岡目八目

陳祖徳さんをしのんで 林海峰名誉天元

(3)第一線退いても衰えぬ底力

(寄稿連載 2013/02/19読売新聞掲載)

 以前から、中国の棋士のことで印象に残っているのは、ともかく研究熱心なことでした。あちらに行くと、よく一日中勉強している。主張をぶつけ合って、まるでケンカのようになっても、楽しそうにいつまでも研究が続くのです。この雰囲気はいいな、強くなるなと思いました。

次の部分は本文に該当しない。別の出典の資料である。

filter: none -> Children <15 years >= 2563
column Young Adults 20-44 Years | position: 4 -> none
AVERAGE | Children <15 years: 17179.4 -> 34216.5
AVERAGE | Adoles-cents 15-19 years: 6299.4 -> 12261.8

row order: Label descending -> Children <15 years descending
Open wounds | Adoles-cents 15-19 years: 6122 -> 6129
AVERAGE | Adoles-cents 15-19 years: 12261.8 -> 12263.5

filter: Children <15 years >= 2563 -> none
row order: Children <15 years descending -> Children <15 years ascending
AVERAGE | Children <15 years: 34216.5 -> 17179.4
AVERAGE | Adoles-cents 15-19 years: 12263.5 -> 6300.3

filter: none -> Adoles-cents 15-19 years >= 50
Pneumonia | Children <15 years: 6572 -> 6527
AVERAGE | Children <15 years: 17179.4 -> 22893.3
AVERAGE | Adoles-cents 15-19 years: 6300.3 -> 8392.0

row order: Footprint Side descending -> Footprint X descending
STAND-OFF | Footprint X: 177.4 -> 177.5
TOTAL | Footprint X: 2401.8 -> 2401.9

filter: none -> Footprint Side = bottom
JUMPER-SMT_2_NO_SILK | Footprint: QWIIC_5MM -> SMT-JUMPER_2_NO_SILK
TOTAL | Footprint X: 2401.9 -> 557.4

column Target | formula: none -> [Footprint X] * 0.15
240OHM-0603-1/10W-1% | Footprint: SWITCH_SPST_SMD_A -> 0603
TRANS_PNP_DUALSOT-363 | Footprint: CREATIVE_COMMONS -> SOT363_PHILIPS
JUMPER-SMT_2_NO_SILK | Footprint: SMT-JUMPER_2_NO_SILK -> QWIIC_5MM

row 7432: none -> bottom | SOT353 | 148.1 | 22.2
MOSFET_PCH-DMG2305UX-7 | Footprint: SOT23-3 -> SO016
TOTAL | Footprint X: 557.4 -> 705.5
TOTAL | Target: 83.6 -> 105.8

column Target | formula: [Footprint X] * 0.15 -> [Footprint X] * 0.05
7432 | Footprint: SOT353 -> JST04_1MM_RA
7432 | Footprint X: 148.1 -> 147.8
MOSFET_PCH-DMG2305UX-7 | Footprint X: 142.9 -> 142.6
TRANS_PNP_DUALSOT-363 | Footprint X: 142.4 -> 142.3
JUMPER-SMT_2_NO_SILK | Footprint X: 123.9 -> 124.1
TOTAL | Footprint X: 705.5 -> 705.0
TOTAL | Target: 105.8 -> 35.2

 その熱心な中国の棋士たちは、国際戦で活躍しても賞金はほとんど自分の収入にはならなかった。日本とはシステムが全然違う。ただただ純粋に、碁を究めようとしている。これこそが碁に備わっている魅力なのだと、つくづく感じ入ったものです。今ではある程度、個人の収入も認められていますし、中国リーグが盛り上がり、各地でスポンサーがついて、活躍の場も増えました。陳さんも上海の代表に名を連ねたこともあったようです。

 世界戦は若手が全盛でも、ベテランの棋士にも活躍の場があるのが理想です。年配のファンのためにも、中国の棋士の層が厚くなるのは大事なことだと思います。

 陳さんとは、何度か対戦しています。陳さんが第一線から引いた後ですが、それが強くて参りました。初めは何回か負かされました。なにしろこちらはバリバリの現役ですから、ちょっとつらかった。

 後で勝てるようになって、結局いい勝負で帳尻が合いました。陳さんは当時、碁界のために奔走して、忙しい日々を送っていたころです。大きな対局からも遠ざかって、実戦経験からするとブランクもありました。それがあの強さですから、その底力はたいしたものでした。